Riprendiamo larghi
estratti dell'intervento di Fabrizio Burattini da cui emerge come
gran parte della sinistra italiana si dimostri da quasi un anno
totalmente incapace di assumere una posizione chiara sulla guerra in
Ucraina, o nascondendosi dietro slogan vuoti di contenuti concreti o
simpatizzando apertamente per Putin e rendendosi in tal modo complice
dei suoi crimini.
L'Ucraina e la crisi
della sinistra italiana
di Fabrizio Burattini
L’invasione e la
distruzione dell’Ucraina da parte degli eserciti della Federazione
russa continua da quasi un anno.
Certo, com’è noto, di
guerre, devastazioni, efferatezze, stragi è punteggiata tutta la
storia del capitalismo.
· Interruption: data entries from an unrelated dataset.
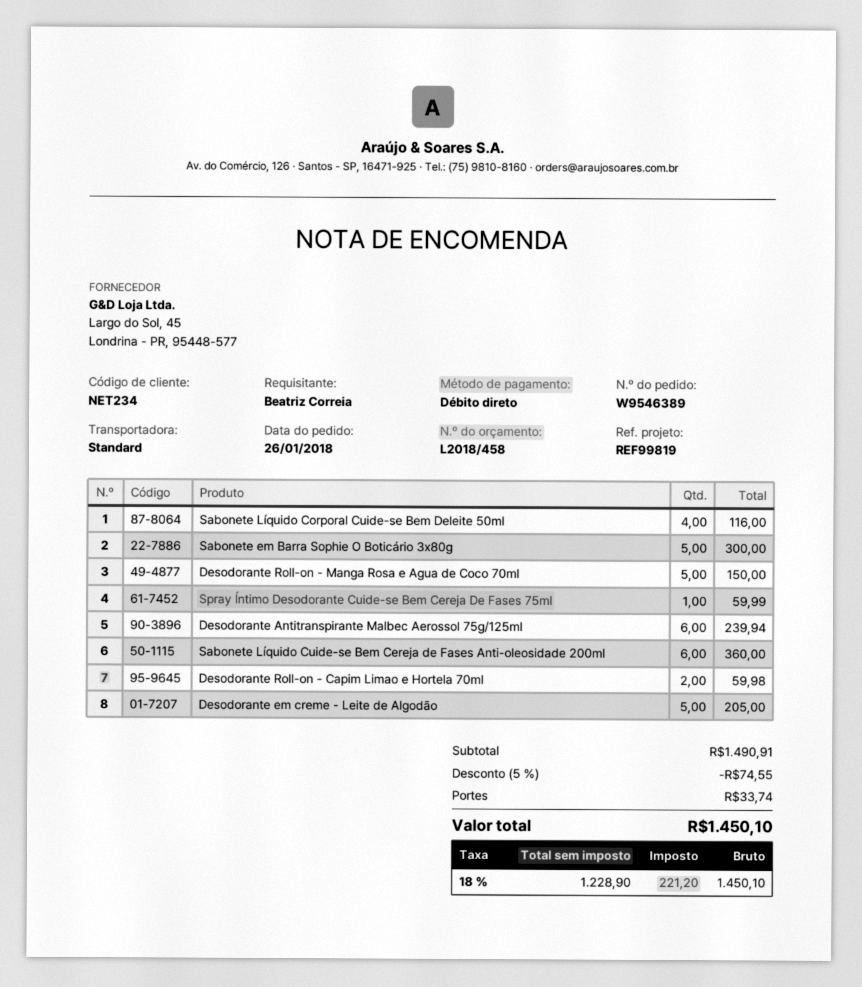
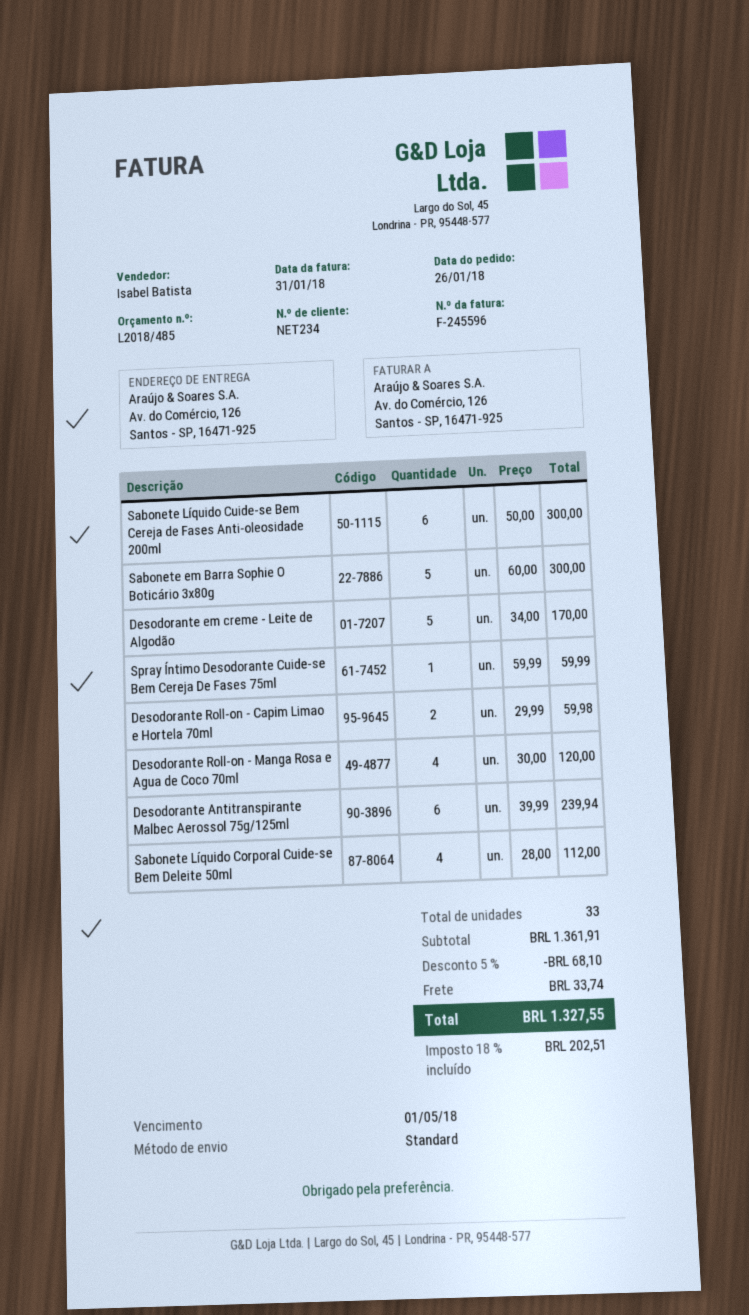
quote number: L2018/458 -> L2018/485
Sabonete Líquido Corporal Cuide-se Bem Deleite 50ml: 4 for 116.00 -> 4 for 112.00
Desodorante Roll-on - Manga Rosa e Agua de Coco 70ml: 5 for 150.00 -> 4 for 120.00
Sabonete Líquido Cuide-se Bem Cereja de Fases Anti-oleosidade 200ml: 6 for 360.00 -> 6 for 300.00
Desodorante em creme - Leite de Algodão: 5 for 205.00 -> 5 for 170.00
subtotal: 1490.91 -> 1361.91
discount: 5% = 74.55 -> 5% = 68.10
tax: 18% = 221.20 -> 18% = 202.51
total: 1450.10 -> 1327.55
La “pace mondiale” stipulata subito dopo
la sconfitta del nazifascismo non si è certo trasformata in quella
pace predicata nella “carta delle Nazioni unite”, che si
impegnavano a “mantenere la pace e la sicurezza internazionale,
prendendo efficaci misure collettive per prevenire e rimuovere le
minacce alla pace e per reprimere gli atti di aggressione o le altre
violazioni della pace, e conseguire con mezzi pacifici la
composizione o la soluzione delle controversie o delle situazioni
internazionali che potrebbero portare ad una violazione della pace”
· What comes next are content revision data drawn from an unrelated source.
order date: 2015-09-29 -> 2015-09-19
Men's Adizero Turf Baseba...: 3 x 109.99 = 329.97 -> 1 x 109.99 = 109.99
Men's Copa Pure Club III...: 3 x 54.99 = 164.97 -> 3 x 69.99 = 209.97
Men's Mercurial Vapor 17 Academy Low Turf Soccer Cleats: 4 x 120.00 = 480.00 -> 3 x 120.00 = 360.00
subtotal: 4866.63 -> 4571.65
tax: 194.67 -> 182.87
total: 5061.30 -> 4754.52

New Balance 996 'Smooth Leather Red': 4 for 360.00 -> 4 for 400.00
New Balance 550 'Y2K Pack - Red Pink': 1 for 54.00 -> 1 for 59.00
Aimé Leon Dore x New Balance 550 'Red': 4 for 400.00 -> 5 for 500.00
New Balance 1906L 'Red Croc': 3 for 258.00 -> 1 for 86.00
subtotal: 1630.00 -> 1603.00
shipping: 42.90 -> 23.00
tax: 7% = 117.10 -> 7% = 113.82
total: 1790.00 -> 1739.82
(dall’art. 1 della Carta delle Nazioni Unite del 1945).
Inoltre, lo sappiamo,
oggi, in questa fase, il mondo è investito da una raffica di crisi,
da quella economica a quella ambientale, da quella alimentare a
quella delle migrazioni… Dunque, laddove ci si volti, i motivi per
la mobilitazione delle/degli anticapitaliste/i si moltiplicano,
mentre le forze da impegnare in quelle mobilitazioni si fanno sempre
più scarse. Ma queste constatazioni, direi ovvie, non tolgono nulla
alla natura sconvolgente di quella guerra. Invece, buona parte della
sinistra italiana ha sostanzialmente banalizzato quella guerra, come
a dire che, essendo una delle tante, sarebbe inutile prenderla di
petto e si è concentrata non tanto sulle sofferenze delle
popolazioni direttamente coinvolte, ma piuttosto sulle conseguenze
che la guerra comporterebbe sulle classi popolari italiane.
La sinistra italiana
(seppure con diverse sfumature, ma sostanzialmente con un
comportamento largamente convergente) ha scelto, al contrario, di
ignorare l’occasione cruciale di intervento e di iniziativa
antiguerra che la vicenda ucraina costituiva, ha scelto di non
mettersi in sintonia con l’ondata emotiva che la criminale
iniziativa di Putin ha innescato nelle opinioni pubbliche dei paesi
dell’Europa occidentale, e in particolare in quella italiana,
altrimenti colpevolmente sorda anche alle più indicibili sofferenze
umane quando queste si verificano lontano dalla sua comfort zone.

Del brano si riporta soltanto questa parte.